Tweag
Technical groups
Dropdown arrow
Open source
Careers
Research
Blog
Contact
Consulting services
Technical groups
Dropdown arrow
Open source
Careers
Research
Blog
Contact
Consulting services

Hacking on Ormolu: An internship report

28 October 2021 — by Alexander Esgen

After being convinced of the usefulness of code formatters by the excellent scalafmt, which is very widely used in the Scala ecosystem, I was on the lookout for a similar tool for Haskell. In 2018, most options did not completely cut it for me, due to e.g. only formatting certain parts of the source file or having many unfortunate bugs. Upon discovering Ormolu in 2019, I was first appalled by its style, but this reaction was only short-lived, as I found these stylistic preferences to be easily malleable via familiarisation.

I started using Ormolu for all personal projects, and submitted bug reports and minor pull requests. Therefore, an internship to work on Ormolu full-time came like a call!
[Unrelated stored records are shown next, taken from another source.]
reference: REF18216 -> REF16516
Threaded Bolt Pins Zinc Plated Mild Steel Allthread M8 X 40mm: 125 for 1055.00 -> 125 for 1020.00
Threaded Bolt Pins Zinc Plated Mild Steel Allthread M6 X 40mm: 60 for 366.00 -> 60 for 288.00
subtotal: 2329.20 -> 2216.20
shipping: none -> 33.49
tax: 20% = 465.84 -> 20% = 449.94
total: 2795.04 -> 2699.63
As described in the announcement post, I worked on support for recent GHC versions, improved the CI setup, fixed various bugs and could also bring in my own suggestions. Let’s get into it!

Upgrading ghc-lib-parser

Like most modern tools operating on Haskell source files, Ormolu leverages the parser in GHC via ghc-lib-parser. As major GHC upgrades often result in significant changes in the exposed compiler API, upgrading Ormolu to a new version of ghc-lib-parser often involves a non-trivial amount of work. At the start of my internship, the upgrade to ghc-lib-parser-9.0 was long overdue. After playing type tetris for a while to get everything to compile, I had to dive into the details in order to debug subtle failures in the test suite.
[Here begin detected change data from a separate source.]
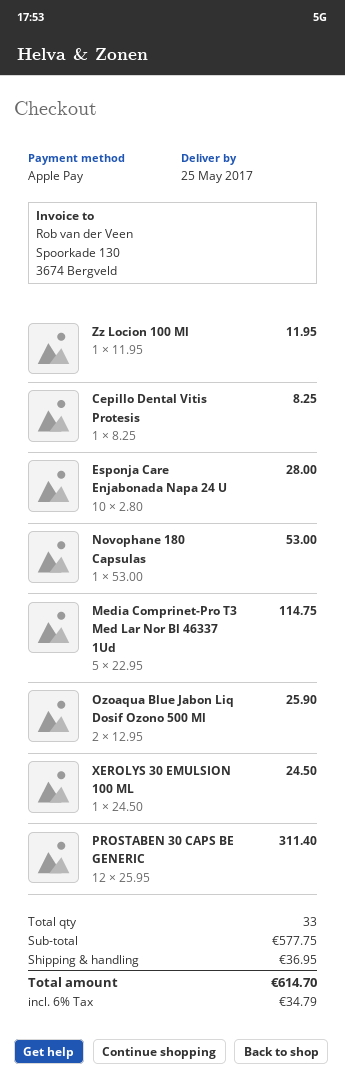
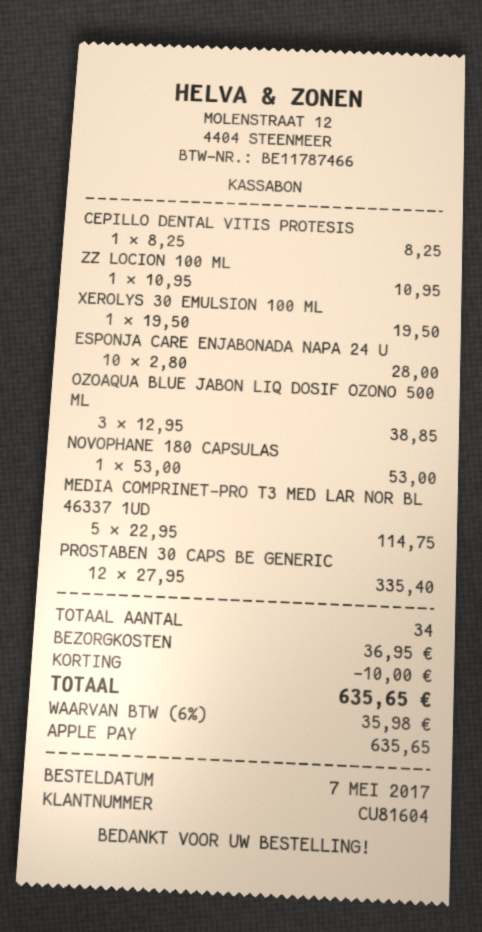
Zz Locion 100 Ml: 1 x 11.95 = 11.95 -> 1 x 10.95 = 10.95
Ozoaqua Blue Jabon Liq Dosif Ozono 500 Ml: 2 x 12.95 = 25.90 -> 3 x 12.95 = 38.85
XEROLYS 30 EMULSION 100 ML: 1 x 24.50 = 24.50 -> 1 x 19.50 = 19.50
PROSTABEN 30 CAPS BE GENERIC: 12 x 25.95 = 311.40 -> 12 x 27.95 = 335.40
total quantity: 33 -> 34
discount: none -> 10.00
tax: 6% = 34.79 -> 6% = 35.98
total: 614.70 -> 635.65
One cool change in the GHC API which allowed me to simplify the code at several places works like this: In GHC 8.8, the pattern match coverage checker got smarter in detecting that constructors containing a Void-like type can not occur.

-- A type with no inhabitants
data Void

-- Ex falso quodlibet
absurd :: Void -> a
absurd = \case {}

data Music a
  = AutoDetect !a
  | Opus
  | Flac

Now values of type Music FilePath could either be AutoDetect filePath, Opus or Flac, but values of type Music Void will always be either Opus or Flac. Types like this are ubiquitous in the GHC API due to a technique called Trees that grow, and can be thought of as a way to emulate anonymous sum types.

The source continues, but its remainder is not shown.